Archaeology & History

Unlike some folk who’ve seen this old stone, I find this carving superb.  Its one of my favourites up here!  Its alternative name – the Planet Stone – perhaps lends you to expect something more, but this is down to the astronomer who thought this was some type of heavenly image (which is most unlikely).  I prefer to call it the ‘Map Stone’ because the correlates this carving has with indigenous aboriginal cup-and-rings is impressive and — to Aborigines anyway — would have all the hallmarks of a map.  But not a ‘map’ in the traditional sense of modern humans.  The incidence of cups and rings linked by curvaceous lines, typifies routes between water-holes or settlement spots made by ancestral beings — which is just what we find at this carving here.  These ancestral beings need to be seen in a quite mythic sense: they may be creation deities (giants, gods, etc), animal spirits, the routes of shaman spirits, or other expressions of homo-religiosus.

Map Stone (note the carved line along the very edge of the rock)
…and again from another angle

In the Map Stone here, we see that the very edge of the rock (fig.2 & 3) is ‘encircled’, perhaps (and I say perhaps) symbolic of the edge of the world.  The lines and rings upon the top of the rock may symbolize journeys to and from important places.  Another impression I get of this carving, with the “map” idea, is that the large pecked diamond-shaped ‘cup’ near the middle of the carving is a large body of water around which the archaic routeways passed.  The next time anyone visits this stone, have a look at it with this idea in mind.  Its simple, straightforward and makes sense (mind you – that doesn’t mean to say it’s right!).
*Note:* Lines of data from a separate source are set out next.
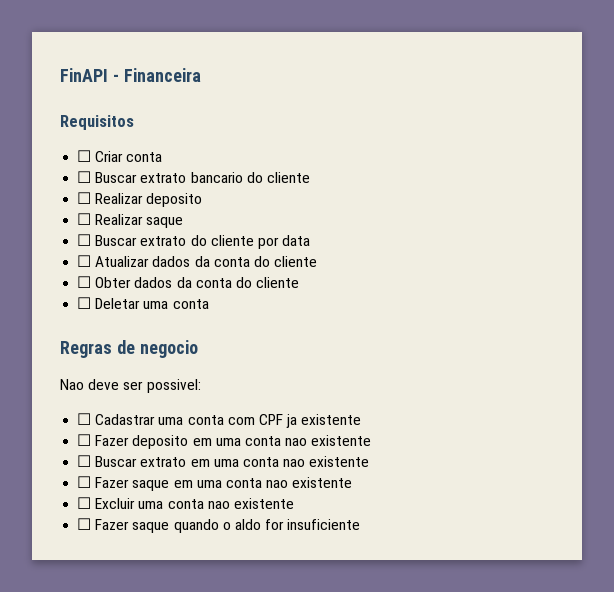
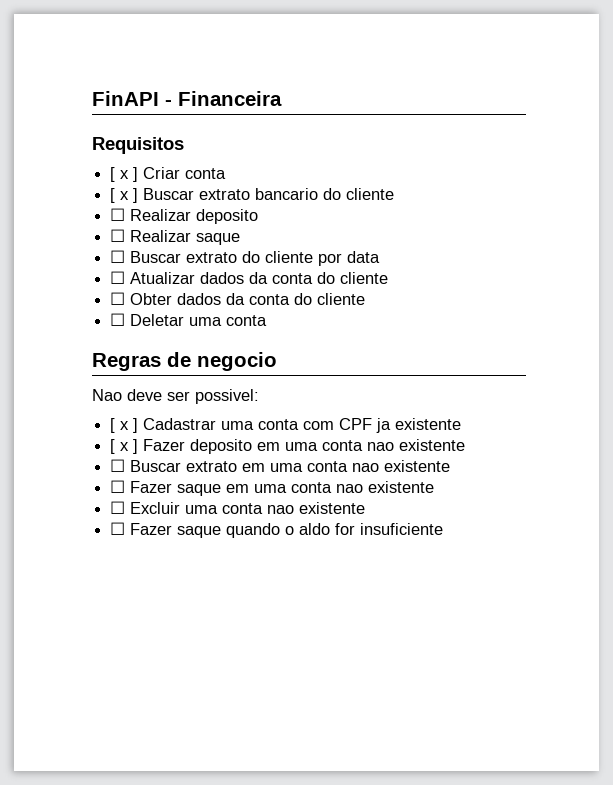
[77,150,92,162] ☐ -> [110,167,139,182] [ x ]
[77,171,92,183] ☐ -> [110,188,139,203] [ x ]
[77,413,92,425] ☐ -> [110,418,139,433] [ x ]
[77,434,92,446] ☐ -> [110,439,139,454] [ x ]

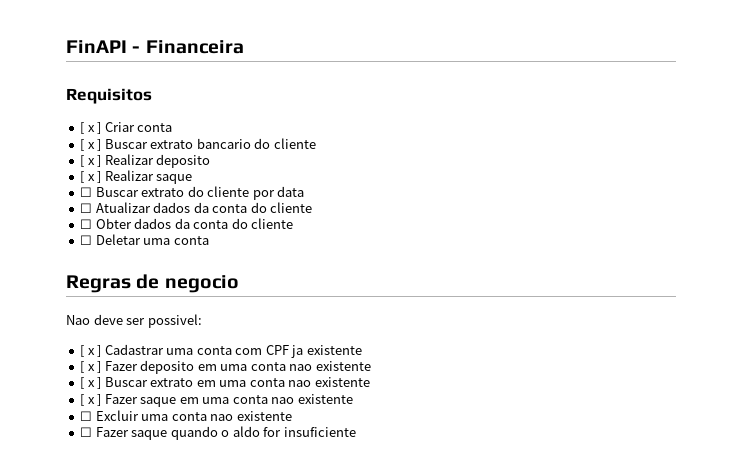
[110,208,126,221] ☐ -> [80,155,102,167] [ x ]
[110,229,126,242] ☐ -> [80,171,102,183] [ x ]
[110,459,126,472] ☐ -> [80,377,102,389] [ x ]
[110,480,126,493] ☐ -> [80,394,102,406] [ x ]

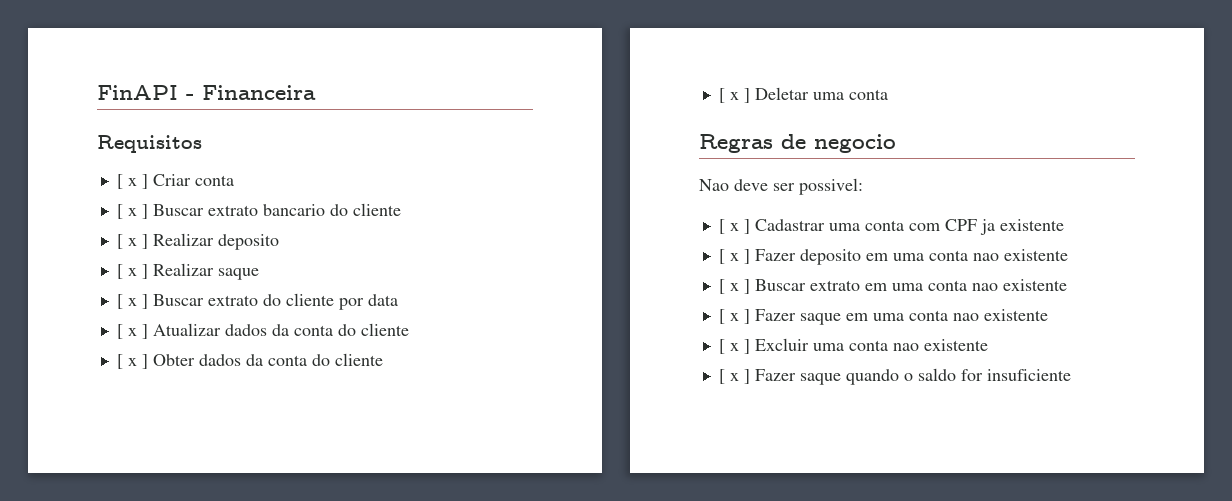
[80,187,93,197] ☐ -> [116,294,148,309] [ x ]
[80,203,93,213] ☐ -> [116,324,148,339] [ x ]
[80,219,93,229] ☐ -> [116,354,148,369] [ x ]
[80,235,93,245] ☐ -> [718,88,750,103] [ x ]
[80,411,93,421] ☐ -> [718,339,750,354] [ x ]
[80,427,93,437] ☐ -> [718,369,750,384] [ x ]
[232,426,260,437] aldo -> [917,368,956,381] saldo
The first account I’ve found of this comes from the pen of J. Romilly Allen (1882), where this stone “measuring 5ft 3in by 5ft, and 1ft 9in high” was described thus:

“On its upper surface, which is nearly horizontal, are carved thirteen cups, varying in diameter from 2 to 2½ in, eleven of which are surrounded by rings.  There is also an elaborate arrangement of connecting grooves.”

Although we can only work our nine cup-and-rings here today, Mr Allen seemed suitably impressed with this old carving. Stan Beckensall (1999) seemed to have a good feel of this design too, describing it thus:

“Two thirds of the surface of this earthfast sandstone have been used in a design that partly encloses the marked part of the rock with long curvilinear grooves along its edge, and the inner grooves link single rings around cups.  The effect is one of inter-connection and fluidity.”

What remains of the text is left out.